Work out how many lines of the entries have the word "回収したバイオセレン" in them. Respond with that number only.

(User interface change data)
————————
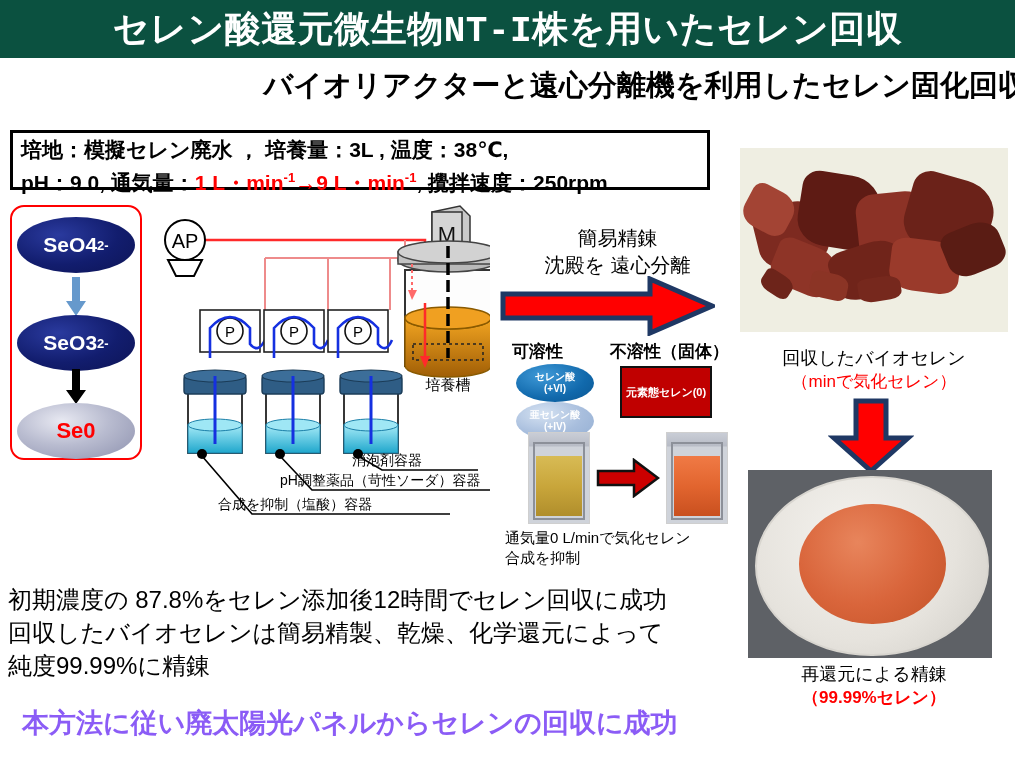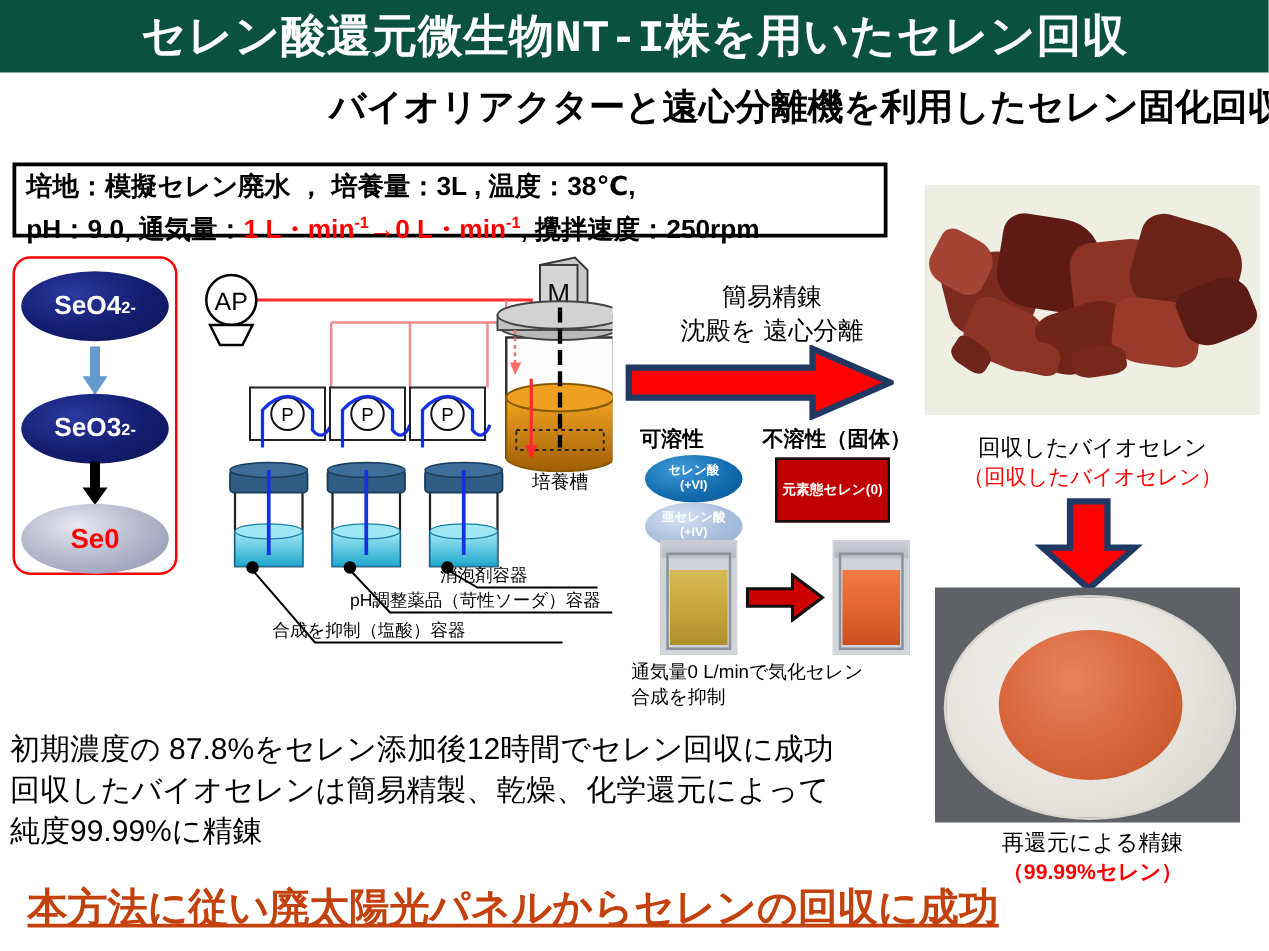--- a/index.html
+++ b/index.html
@@ -89,39 +89,39 @@
   #photo-powder{position:absolute;left:748px;top:470px;width:244px;height:188px;
     overflow:hidden;background:#5e6166;}
   #cap-powder{position:absolute;left:738px;top:662px;width:272px;text-align:center;
     font-size:18px;line-height:24px;white-space:nowrap;}
   #cap-powder .sub{color:#ff0000;font-size:17px;font-weight:700;}
 
   
   #results{position:absolute;left:8px;top:583px;width:745px;
     font-size:24px;line-height:33px;white-space:nowrap;}
   #conclusion{position:absolute;left:22px;top:705px;width:800px;
-    font-size:32px;font-weight:700;color:#c2410c;white-space:nowrap;text-decoration:underline;}
+    font-size:27px;font-weight:700;color:#8b5cf6;white-space:nowrap;}
 
   .lbl{font-size:14px;white-space:nowrap;}
 </style>
 </head>
 <body>
 
 <div id="title-bar">
   <span class="t">セレン酸還元微生物NT-I株を用いたセレン回収</span>
 </div>
 
 <div id="subtitle">バイオリアクターと遠心分離機を利用したセレン固化回収</div>
 
 <div id="conditions-box">
   <div class="line">
     <span>培地：模擬セレン廃水 ，  培養量：3L , 温度：38℃,</span>
   </div>
   <div class="line">
-    <span>pH：9.0, 通気量：</span><span class="red">1 L・min</span><sup class="red">-1</sup><span class="red">→</span><span class="red">0 L・min</span><sup class="red">-1</sup><span>,   攪拌速度：250rpm</span>
+    <span>pH：9.0, 通気量：</span><span class="red">1 L・min</span><sup class="red">-1</sup><span class="red">→</span><span class="red">9 L・min</span><sup class="red">-1</sup><span>,   攪拌速度：250rpm</span>
   </div>
 </div>
 
 <div id="pathway-box">
   <div class="ellipse el-navy" id="el1">
     <span>SeO4</span>
       <sup>2-</sup>
   </div>
 
   <svg class="v-arrow" id="arrow-blue" width="22" height="40" viewBox="0 0 22 40">
@@ -306,21 +306,21 @@
   <div class="flake" style="left:34%;top:52%;width:28%;height:28%;background:#70241a;transform:rotate(-18deg);"></div>
   <div class="flake" style="left:56%;top:50%;width:26%;height:28%;background:#9a3a2b;transform:rotate(7deg);"></div>
   <div class="flake" style="left:2%;top:22%;width:18%;height:24%;background:#a34434;transform:rotate(28deg);"></div>
   <div class="flake" style="left:76%;top:42%;width:22%;height:26%;background:#5a1c14;transform:rotate(-22deg);"></div>
   <div class="flake" style="left:26%;top:68%;width:14%;height:14%;background:#8b3425;transform:rotate(12deg);"></div>
   <div class="flake" style="left:44%;top:70%;width:16%;height:13%;background:#76281d;transform:rotate(-9deg);"></div>
   <div class="flake" style="left:8%;top:68%;width:12%;height:12%;background:#6d241a;transform:rotate(33deg);"></div>
 </div>
 <div id="cap-bioselenium">
   <div>回収したバイオセレン</div>
-  <div class="sub">（回収したバイオセレン）</div>
+  <div class="sub">（minで気化セレン）</div>
 </div>
 
 <svg id="down-red-arrow" viewBox="0 0 86 76">
   <polygon points="28,3 58,3 58,40 80,40 43,73 6,40 28,40" fill="#ff0000" stroke="#1f3864" stroke-width="5" stroke-linejoin="miter"></polygon>
 </svg>
 
 <div id="photo-powder">
   <div style="position:absolute;left:3%;top:3%;width:94%;height:94%;border-radius:50%;
               background:radial-gradient(circle at 42% 34%, #f4f2ee 0%, #e6e3dd 58%, #cfccc6 100%);
               border:2px solid #d8d5cf;"></div>

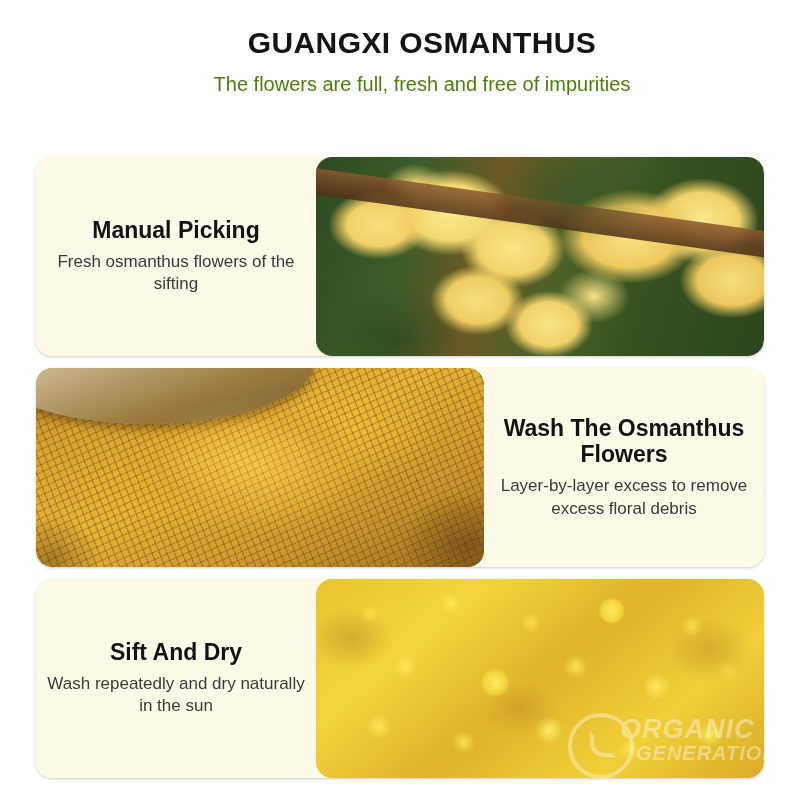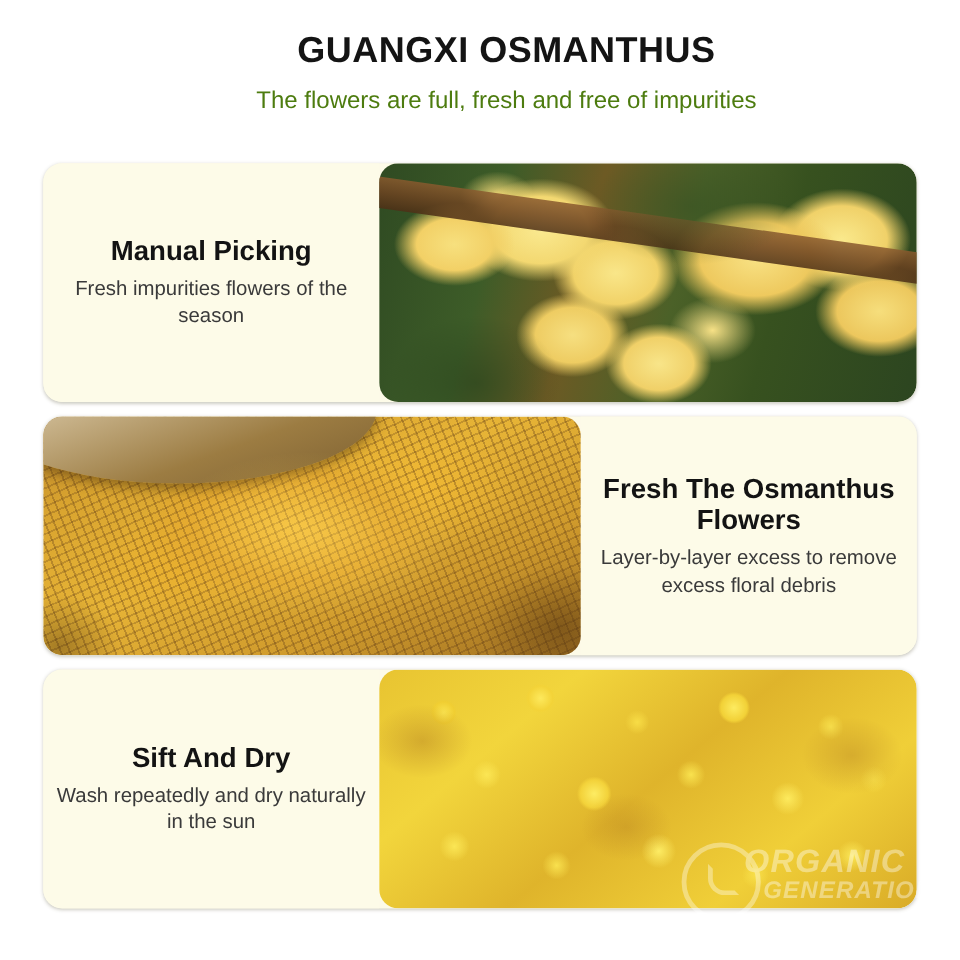--- a/index.html
+++ b/index.html
@@ -34,21 +34,21 @@
     font-size: 20px;
     font-weight: normal;
     color: #4d7c0f;
     line-height: 1.2;
   }
 
   
   .cards {
     position: absolute;
     left: 36px;
-    top: 136px;
+    top: 157px;
     width: 633px;
   }
   .card {
     position: relative;
     width: 728px;
     height: 199px;
     margin-bottom: 12px;
     border-radius: 16px;
     background: #fdfbe8;
     box-shadow: 0 1px 3px rgba(90, 85, 55, 0.30);
@@ -186,21 +186,21 @@
     background:
       radial-gradient(ellipse 60px 44px at 8% 30%, rgba(150,88,22,0.30) 0%, rgba(150,88,22,0) 70%),
       radial-gradient(ellipse 54px 40px at 46% 66%, rgba(150,88,22,0.22) 0%, rgba(150,88,22,0) 70%),
       radial-gradient(ellipse 60px 46px at 88% 36%, rgba(150,88,22,0.26) 0%, rgba(150,88,22,0) 70%);
   }
 
   
   .watermark {
     position: absolute;
     right: 6px;
-    bottom: 22px;
+    bottom: 11px;
     width: 230px;
     height: 86px;
     pointer-events: none;
     opacity: 0.42;
     text-decoration: underline;
   }
   .wm-mark {
     position: absolute;
     left: 4px;
     top: 10px;
@@ -241,28 +241,28 @@
 <div class="header">
   <div class="header-title">GUANGXI OSMANTHUS</div>
   <div class="header-subtitle">The flowers are full, fresh and free of impurities</div>
 </div>
 
 <div class="cards">
 
   <div class="card">
     <div class="card-text">
       <div class="card-title">Manual Picking</div>
-      <div class="card-desc">Fresh impurities flowers of the season</div>
+      <div class="card-desc">Fresh osmanthus flowers of the sifting</div>
     </div>
     <div class="card-photo photo-flowers-branch"></div>
   </div>
 
   <div class="card reverse">
     <div class="card-text">
-      <div class="card-title">Fresh The Osmanthus Flowers</div>
+      <div class="card-title">Wash The Osmanthus Flowers</div>
       <div class="card-desc">Layer-by-layer excess to remove excess floral debris</div>
     </div>
     <div class="card-photo photo-sieve"></div>
   </div>
 
   <div class="card">
     <div class="card-text">
       <div class="card-title">Sift And Dry</div>
       <div class="card-desc">Wash repeatedly and dry naturally in the sun</div>
     </div>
————————
Problem solution: 2